# Data

■ ■ ■

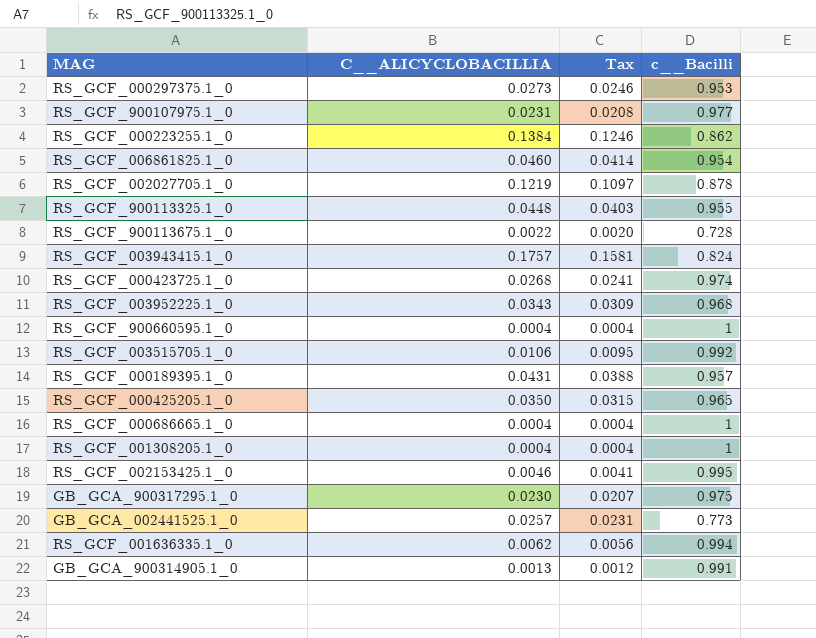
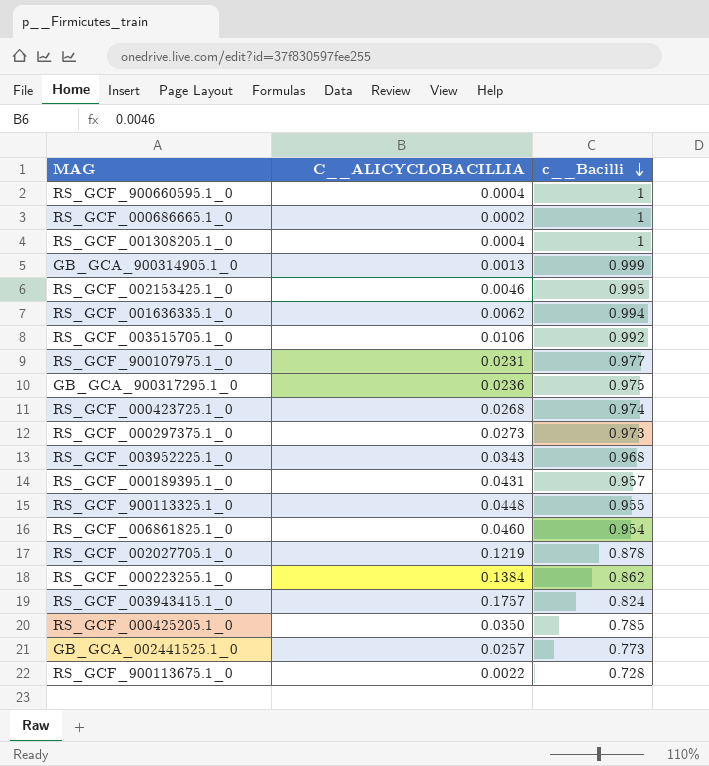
row order: none -> c__Bacilli descending
column Tax | formula: [C__ALICYCLOBACILLIA] * 0.9 -> none
RS_GCF_000686665.1_0 | C__ALICYCLOBACILLIA: 0.0004 -> 0.0002
GB_GCA_900314905.1_0 | c__Bacilli: 0.991 -> 0.999
GB_GCA_900317295.1_0 | C__ALICYCLOBACILLIA: 0.0230 -> 0.0236
RS_GCF_000297375.1_0 | c__Bacilli: 0.953 -> 0.973
RS_GCF_000425205.1_0 | c__Bacilli: 0.965 -> 0.785

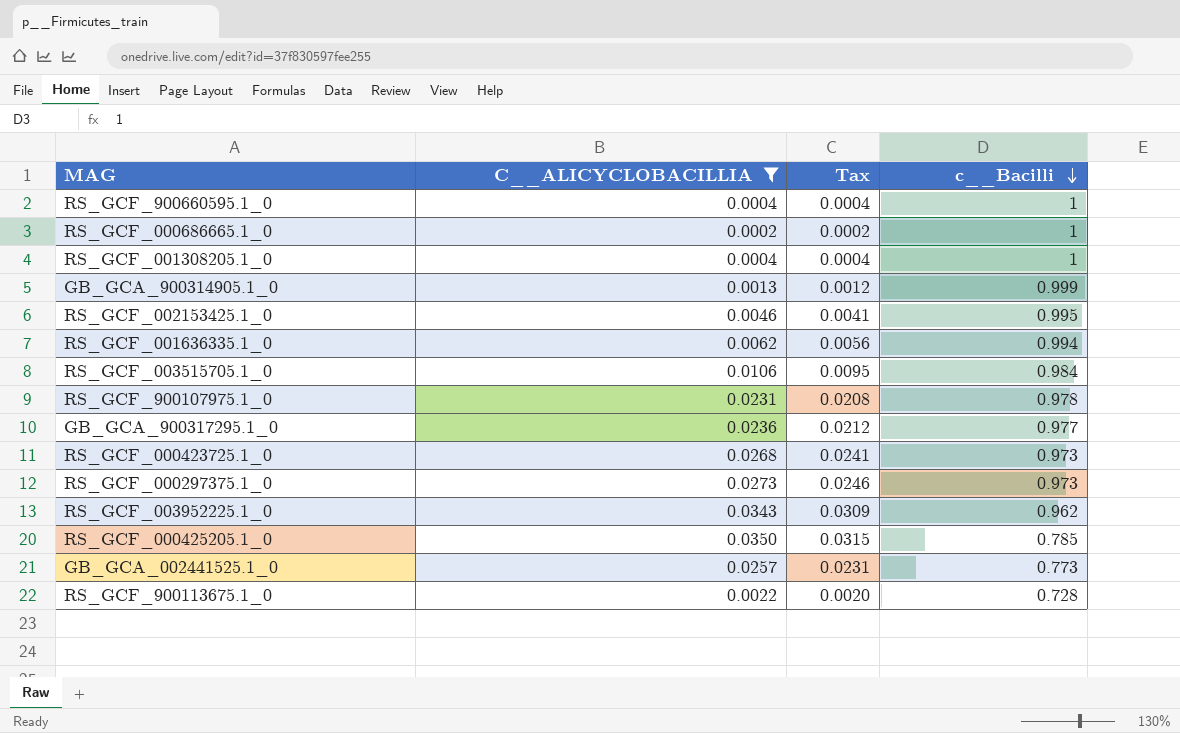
filter: none -> C__ALICYCLOBACILLIA <= 0.0350
column Tax | formula: none -> [C__ALICYCLOBACILLIA] * 0.9
RS_GCF_003515705.1_0 | c__Bacilli: 0.992 -> 0.984
RS_GCF_900107975.1_0 | c__Bacilli: 0.977 -> 0.978
GB_GCA_900317295.1_0 | c__Bacilli: 0.975 -> 0.977
RS_GCF_000423725.1_0 | c__Bacilli: 0.974 -> 0.973
RS_GCF_003952225.1_0 | c__Bacilli: 0.968 -> 0.962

■ ■ ■

# Prompt
Every line from the one holding "RS_GCF_003515705.1_0 | c__Bacilli: 0.992" through the final line of the listing must be echoed exactly; leave out all other lines.

# Solution
RS_GCF_003515705.1_0 | c__Bacilli: 0.992 -> 0.984
RS_GCF_900107975.1_0 | c__Bacilli: 0.977 -> 0.978
GB_GCA_900317295.1_0 | c__Bacilli: 0.975 -> 0.977
RS_GCF_000423725.1_0 | c__Bacilli: 0.974 -> 0.973
RS_GCF_003952225.1_0 | c__Bacilli: 0.968 -> 0.962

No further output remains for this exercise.